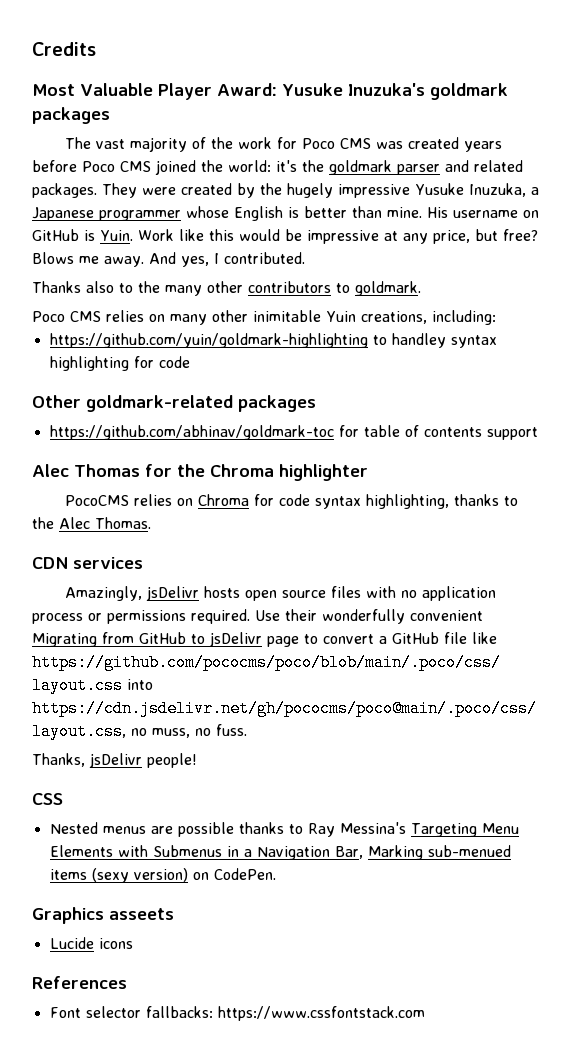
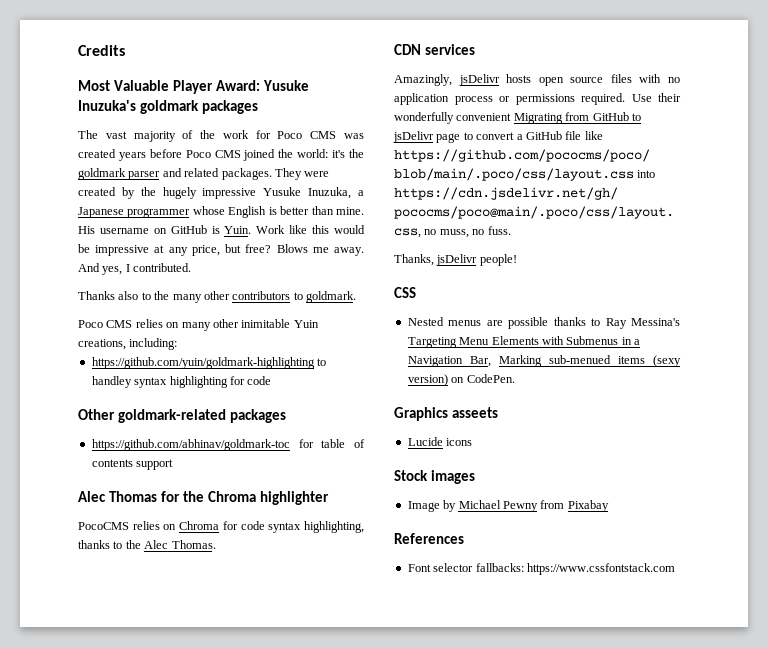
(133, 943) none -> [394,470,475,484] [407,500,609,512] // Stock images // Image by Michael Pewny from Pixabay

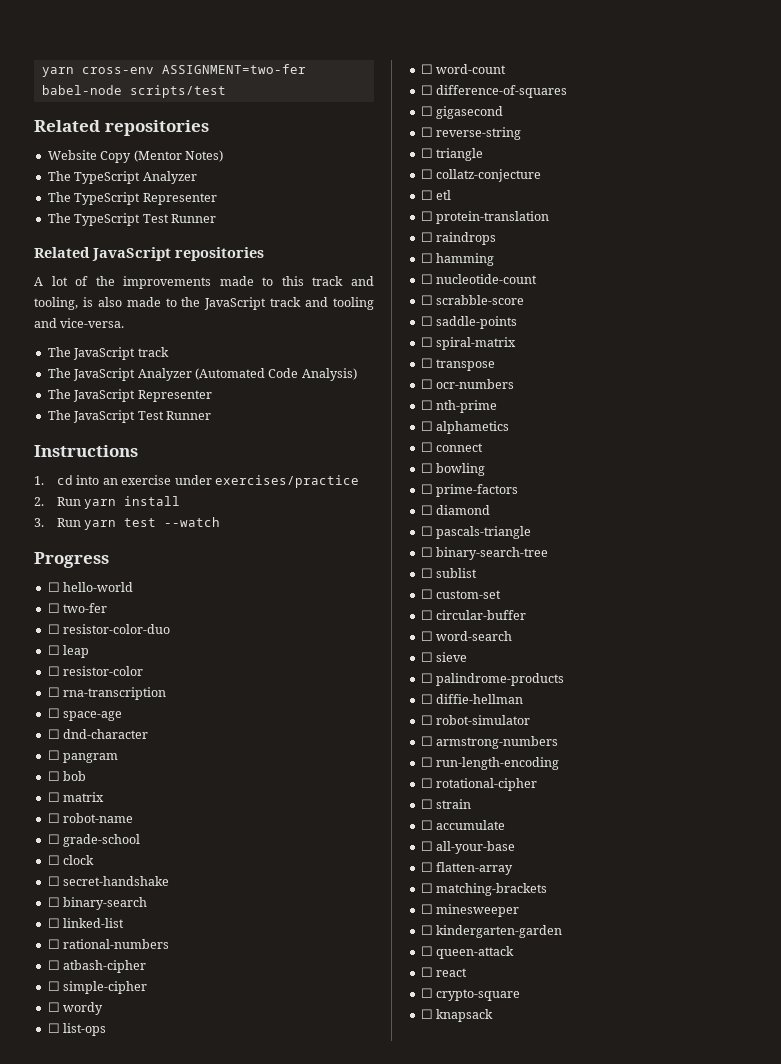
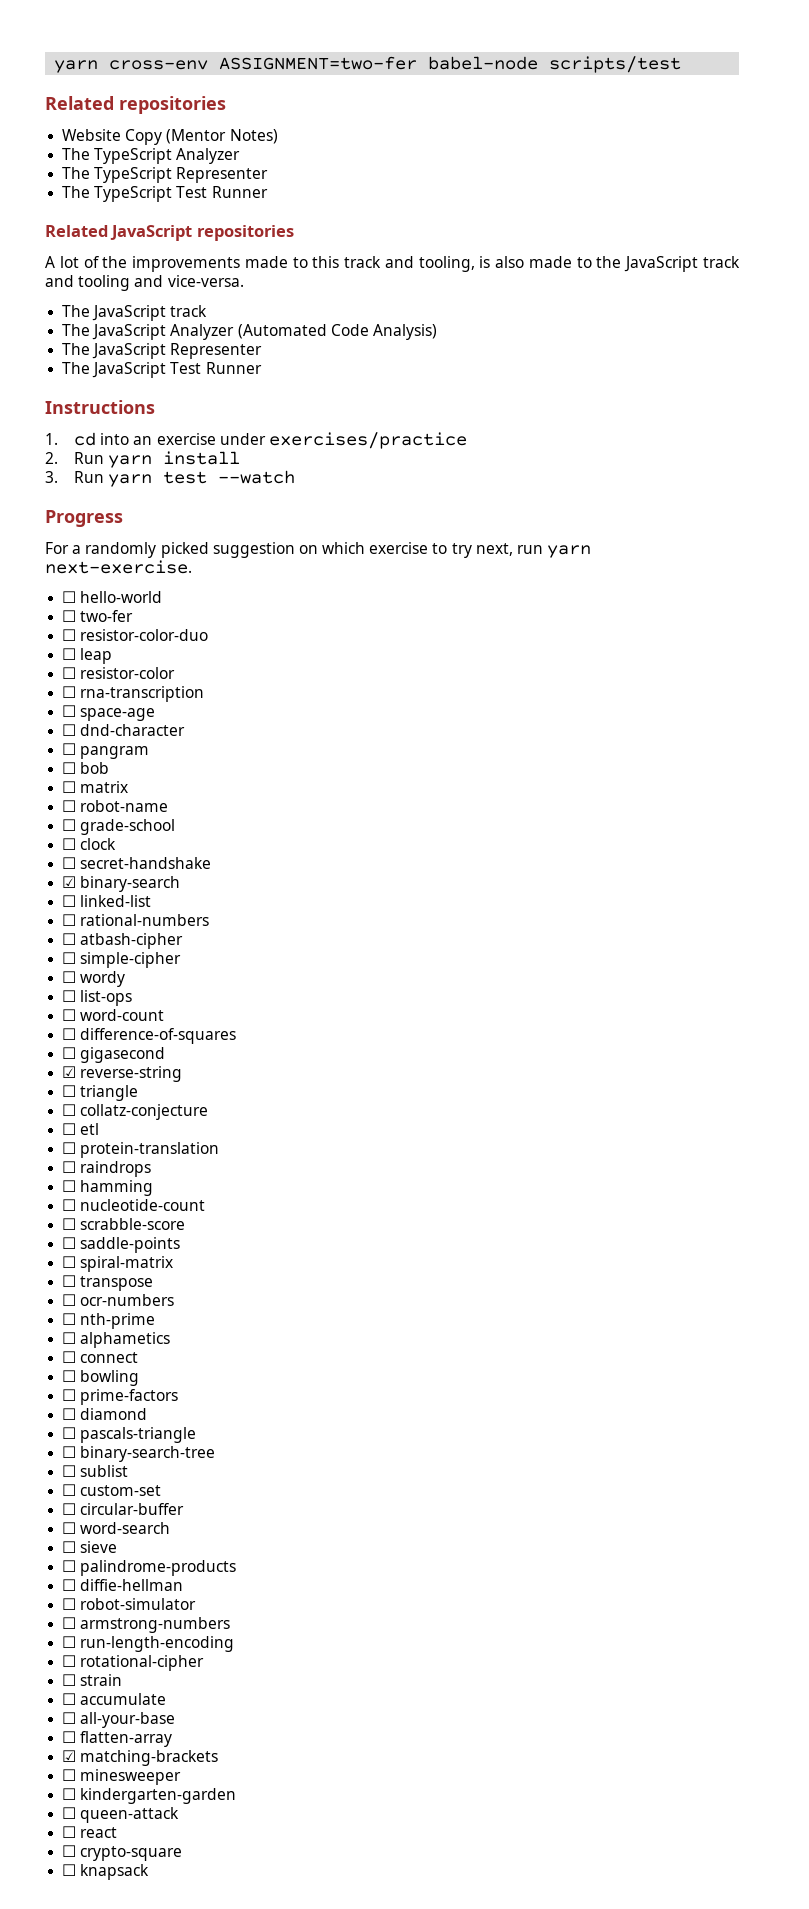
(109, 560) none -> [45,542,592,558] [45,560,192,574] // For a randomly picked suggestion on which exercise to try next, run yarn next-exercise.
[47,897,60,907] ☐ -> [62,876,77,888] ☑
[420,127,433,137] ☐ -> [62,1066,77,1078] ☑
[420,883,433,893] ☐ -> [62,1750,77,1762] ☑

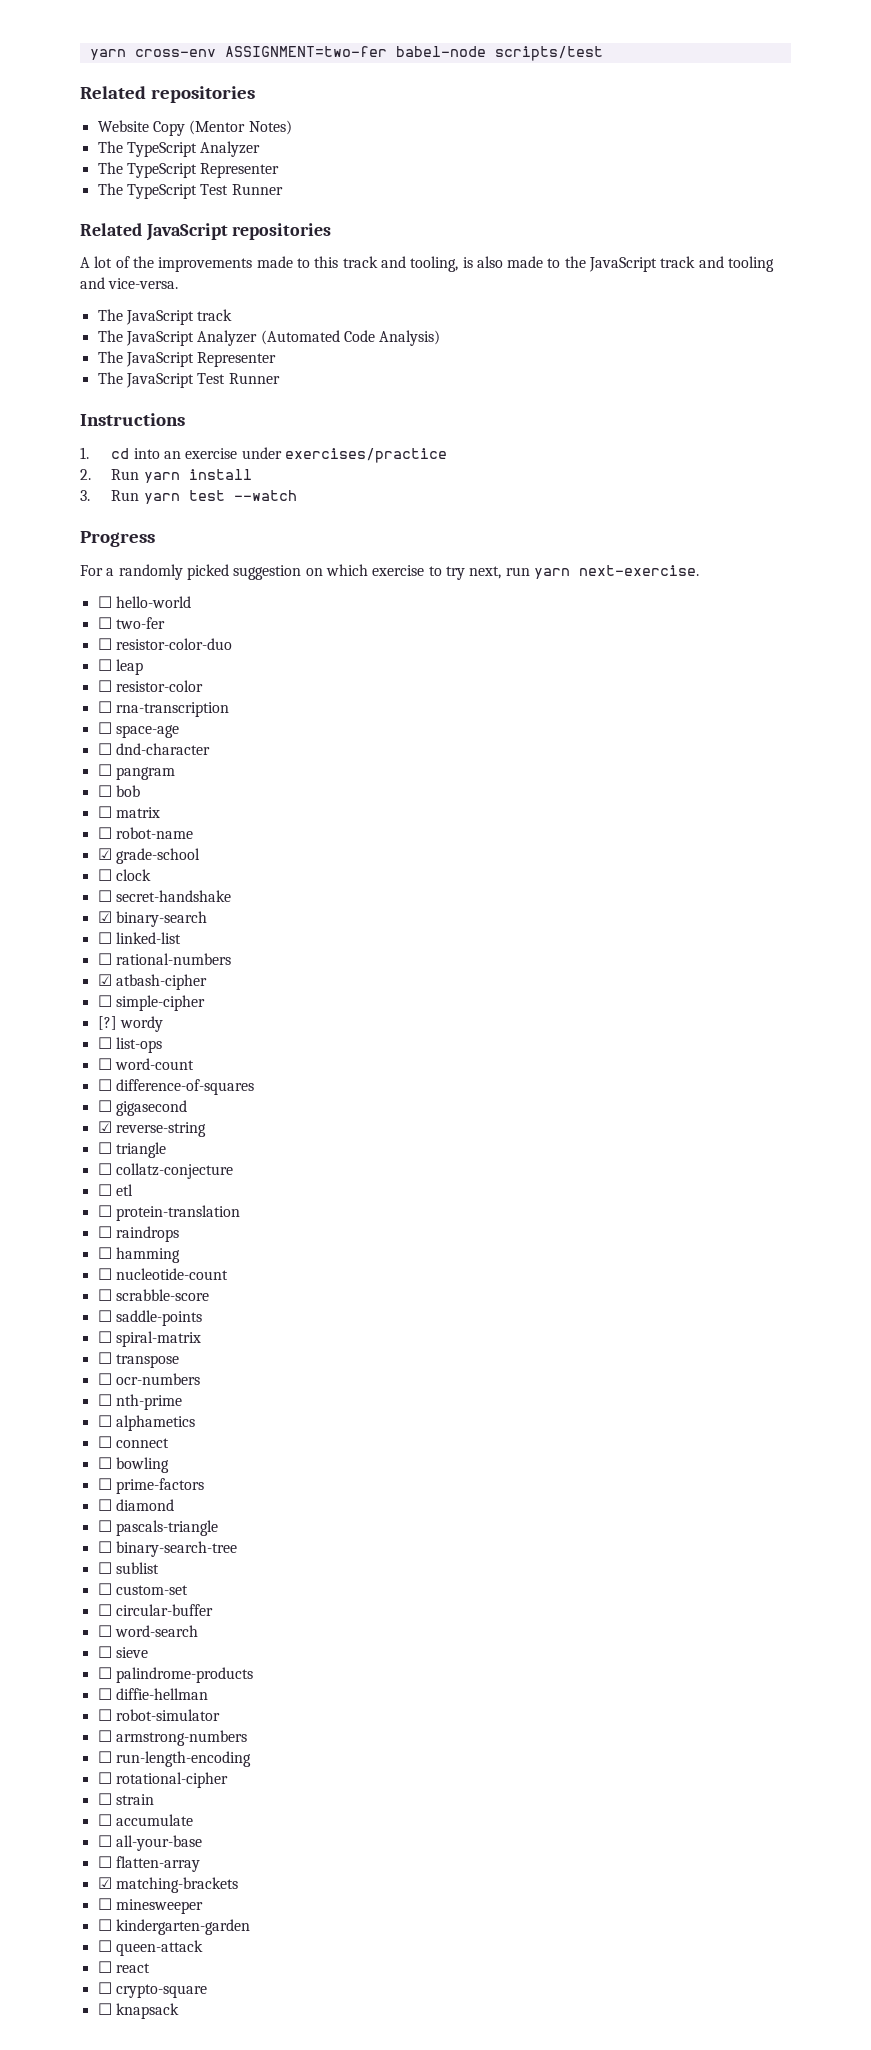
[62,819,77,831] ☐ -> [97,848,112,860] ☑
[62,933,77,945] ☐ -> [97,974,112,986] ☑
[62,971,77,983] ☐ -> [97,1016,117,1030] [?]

****************************************

__Work required__: Retype every entry verbatim and exclude the pictures from the copy.

__Output below__:
(133, 943) none -> [394,470,475,484] [407,500,609,512] // Stock images // Image by Michael Pewny from Pixabay

(109, 560) none -> [45,542,592,558] [45,560,192,574] // For a randomly picked suggestion on which exercise to try next, run yarn next-exercise.
[47,897,60,907] ☐ -> [62,876,77,888] ☑
[420,127,433,137] ☐ -> [62,1066,77,1078] ☑
[420,883,433,893] ☐ -> [62,1750,77,1762] ☑

[62,819,77,831] ☐ -> [97,848,112,860] ☑
[62,933,77,945] ☐ -> [97,974,112,986] ☑
[62,971,77,983] ☐ -> [97,1016,117,1030] [?]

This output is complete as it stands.